Wie psychische Belastungen das Herz schädigen und die KHK triggern
Wiederholte Misshandlungen führen bei Kindern zu komplexen Traumata, die durch die interpersonelle Dimension eine hohe pathogene Potenz entfalten, erklärte Professor Dr. Carsten Spitzer von der Asklepios Klinik Tiefenbrunn. Anhaltende seelische und körperliche Vernachlässigung könne genauso traumatisieren wie aktive körperliche, sexuelle oder emotionale Übergriffe.
Schon lange wird diskutiert, welche physischen Folgeerkrankungen langfristig aus solcher Misshandlung resultieren können und welche pathologischen Prozesse dabei ablaufen – viele Studien haben sich seit Ende der 1980er-Jahre der Frage gewidmet. Als Meilenstein gilt die mehr als 4000 Patienten überblickende ACE-Studie (Adverse Childhood Experiences), die einen engen Zusammenhang zwischen schlimmen Kindheitserfahrungen und vielen Erkrankungen im Erwachsenenalter, insbesondere auch der koronaren Herzkrankheit, herstellte.
«Anfangs konzentrierte man sich primär auf sexuellen Missbrauch, aber dann wurde klar, dass Vernachlässigung und körperliche Gewalt ähnlich deletär wirken», sagte Prof. Spitzer. Die meisten der älteren Studien weisen jedoch erhebliche methodische Limitationen auf, kaum eine hat das Thema prospektiv untersucht. Zudem stützen sie sich vor allem auf Berichte der Betroffenen selbst, sowohl hinsichtlich der psychischen Traumata als auch der somatischen Erkrankungen. Objektive Parameter wurden nur selten erhoben. Das ist erst in den letzten Jahren besser geworden.
So zeigte eine Datenauswertung der prospektiven Nurses‘ Health Study eine enge Korrelation zwischen Missbrauchserfahrungen und frühem Myokardinfarkt oder Schlaganfall, die zumindest teilweise auf modifizierbaren Risikofaktoren basierte. Eine andere Studie, ebenfalls an Frauen durchgeführt, ergab eine deutlich stärkere Intima-Media-Dicke bei Patientinnen, die als Kind missbraucht worden waren.

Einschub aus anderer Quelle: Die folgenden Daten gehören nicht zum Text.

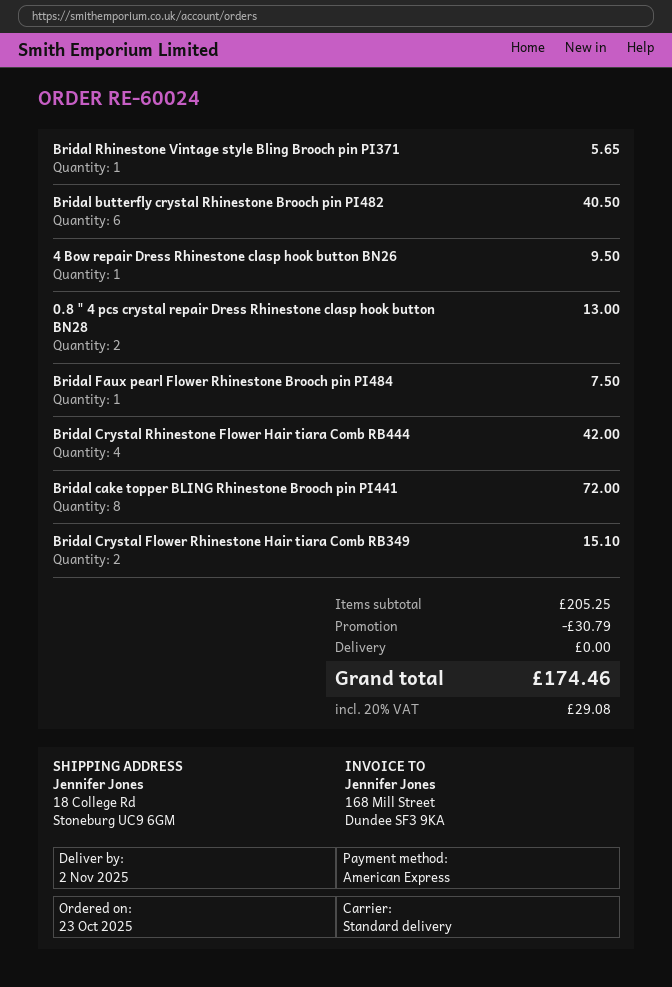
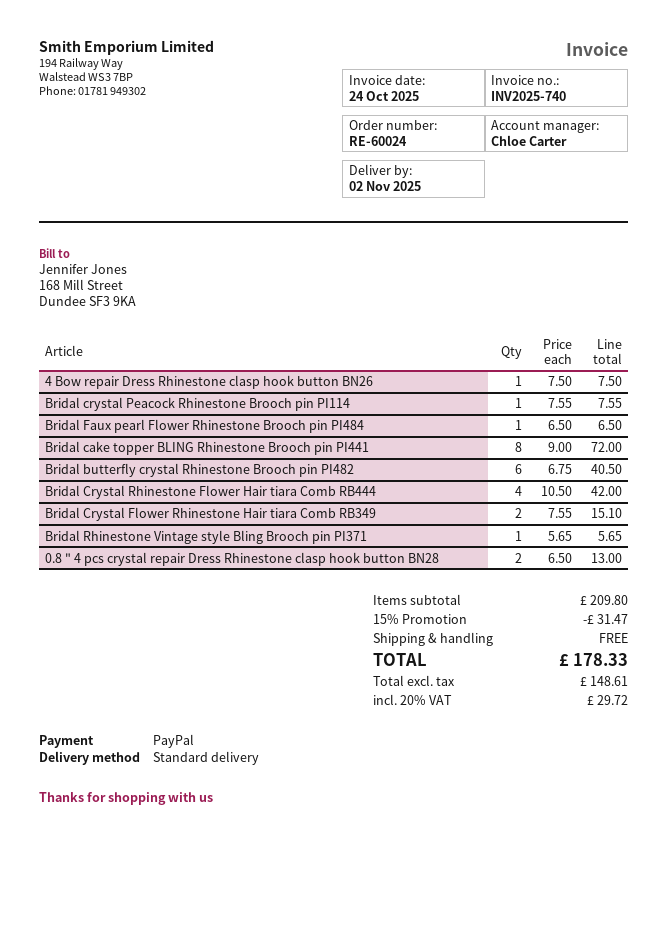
payment method: American Express -> PayPal
4 Bow repair Dress Rhinestone clasp hook button BN26: 1 for 9.50 -> 1 for 7.50
Bridal Faux pearl Flower Rhinestone Brooch pin PI484: 1 for 7.50 -> 1 for 6.50
Bridal crystal Peacock Rhinestone Brooch pin PI114: none -> 1 for 7.55
subtotal: 205.25 -> 209.80
discount: 30.79 -> 31.47
tax: 20% = 29.08 -> 20% = 29.72
total: 174.46 -> 178.33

Stressachse wird schon früh sensibilisiert
Man geht heute davon aus, dass Missbrauch, Gewalt und Vernachlässigung mentale Störungen wie Depression, Feindseligkeit, Persönlichkeitsstörungen und posttraumatisches Stresssyndrom auslösen. Schon früh setzen neurobiologische Veränderungen ein, etwa eine Sensibilisierung der Stressachse Hypothalamus-Hypophyse-Nebenniere und autonome Dysbalancen. Das führt dazu, dass die Betroffenen ungesunde Lebensgewohnheiten annehmen, mehr rauchen, sich weniger bewegen und schlechter ernähren. Denkbar ist aber auch, dass die psychischen und neurobiologischen Störungen z. B. über freigesetzte Zytokine und Mediatoren Veränderungen induzieren, die eine subklinische Inflammation auslösen. Im Zusammenspiel fördern diese Faktoren Arteriosklerose und KHK.
Konsequenzen im Sinne der kardiovaskulären Sekundärprävention, die über die bekannten Konzepte hinausgehen, lassen sich aus diesen Erkenntnissen derzeit noch nicht ziehen. «Wir wissen nicht, wo wir in diesem komplexen und dynamischen Wechselspiel am sinnvollsten eingreifen können», räumte Prof. Spitzer ein. «Es gibt einfach noch keine Evidenz und keine Erfahrung.»